KANSAS CITY, MISSOURI, U.S. — Nearby U.S. oats futures prices have fallen 15% in the last three months and have been trading below $3 a bushel since Jan. 9. The declines primarily reflected significant improvements in rail logistics compared with last winter, flat demand and bearishness fed by the downward price trends in corn, wheat and soybean futures amid ample world supplies, according to market observers.
The ongoing strength in the U.S. dollar compared with currencies in the E.U. and Canada, the principal import origins for oats for the U.S., exerted pressure on oats futures prices, according to a Jan. 22 report from the London, England-based International Grains Council (IGC).
Also a factor in current oats futures’ weakness was a 118% year-over-year increase in oats stored in commercial warehouses declared regular for delivery on the Chicago Mercantile Exchange (CME), said an oats market industry veteran.
In its most recent report, the CME indicated as of Jan. 16 120,000 bushels of oats were stored in Chicago, 3,541,000 bushels in Duluth-Superior and 9,748,000 bushels in Minneapolis for a total of 13,409,000 bushels. For the same date a year ago, the CME said 173,000 bushels were stored in Chicago, 1,265,000 bushels in Duluth-Superior and 4,718,000 bushels in Minneapolis for a total of 6,156,000 bushels.

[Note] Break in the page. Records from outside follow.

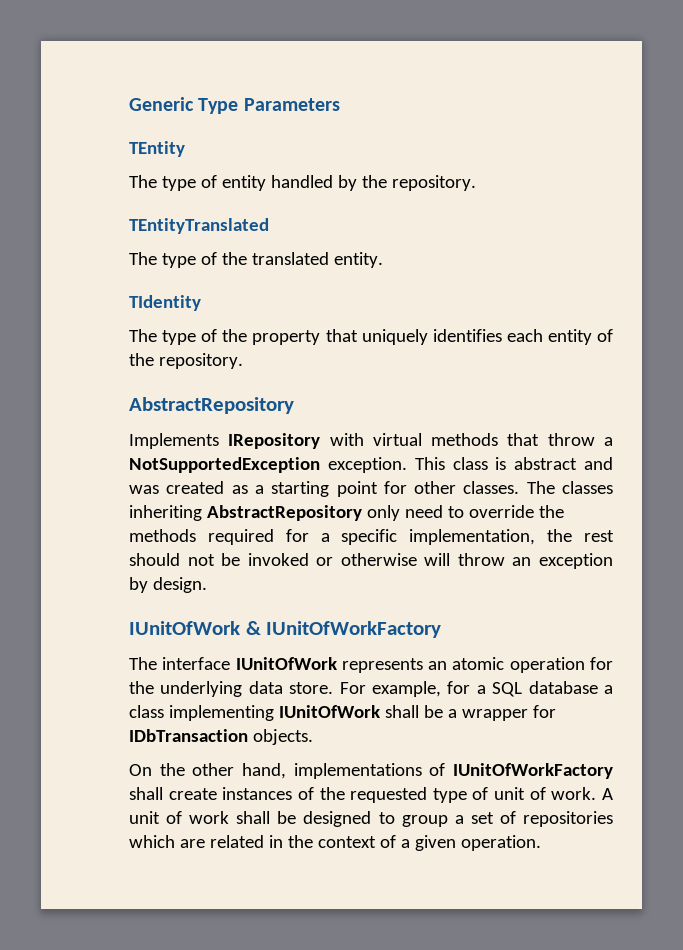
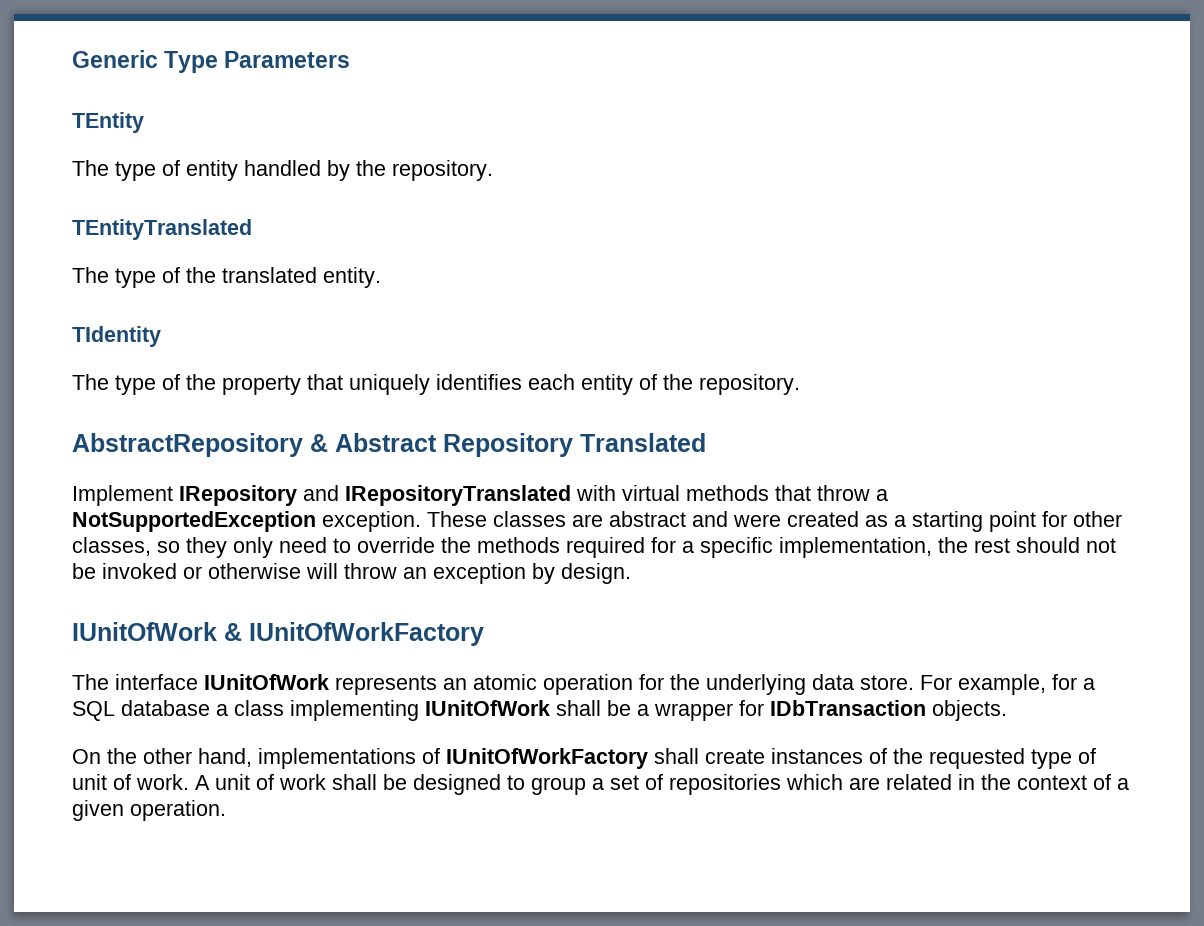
  The type of the property that uniquely identifies each entity of the repository.
- AbstractRepository
- Implements IRepository with virtual methods that throw a NotSupportedException exception.
+ AbstractRepository & Abstract Repository Translated
+ Implement IRepository and IRepositoryTranslated with virtual methods that throw a NotSupportedException exception.
- This class is abstract and was created as a starting point for other classes. The classes inheriting AbstractRepository only need to override the methods required for a specific implementation, the rest should not be invoked or otherwise will throw an exception by design.
+ These classes are abstract and were created as a starting point for other classes, so they only need to override the methods required for a specific implementation, the rest should not be invoked or otherwise will throw an exception by design.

Among forecasts made by the IGC for oats in 2014-15 in its January report included a decline in world production of an estimated 5% compared with 2013-14 because of reduced area and yields in the E.U., Canada and Australia, a decline in world use of oats of about 1% because of well-priced feed grain substitutes, a decline in global carryover of 5%, and a 5% decline in projected world trade because of weaker U.S. demand. Canadian output in 2014 was estimated at 2.9 million tonnes, 25% lower than in 2013. The U.S. crop in 2014 was 1 million tonnes, up 8% from a year earlier.
Global food use of oats in 2014-15 was expected to rise 5% from the previous year to 4.8 million tonnes because of population growth and the increasing popularity of oats-based breakfast cereals, the IGC said.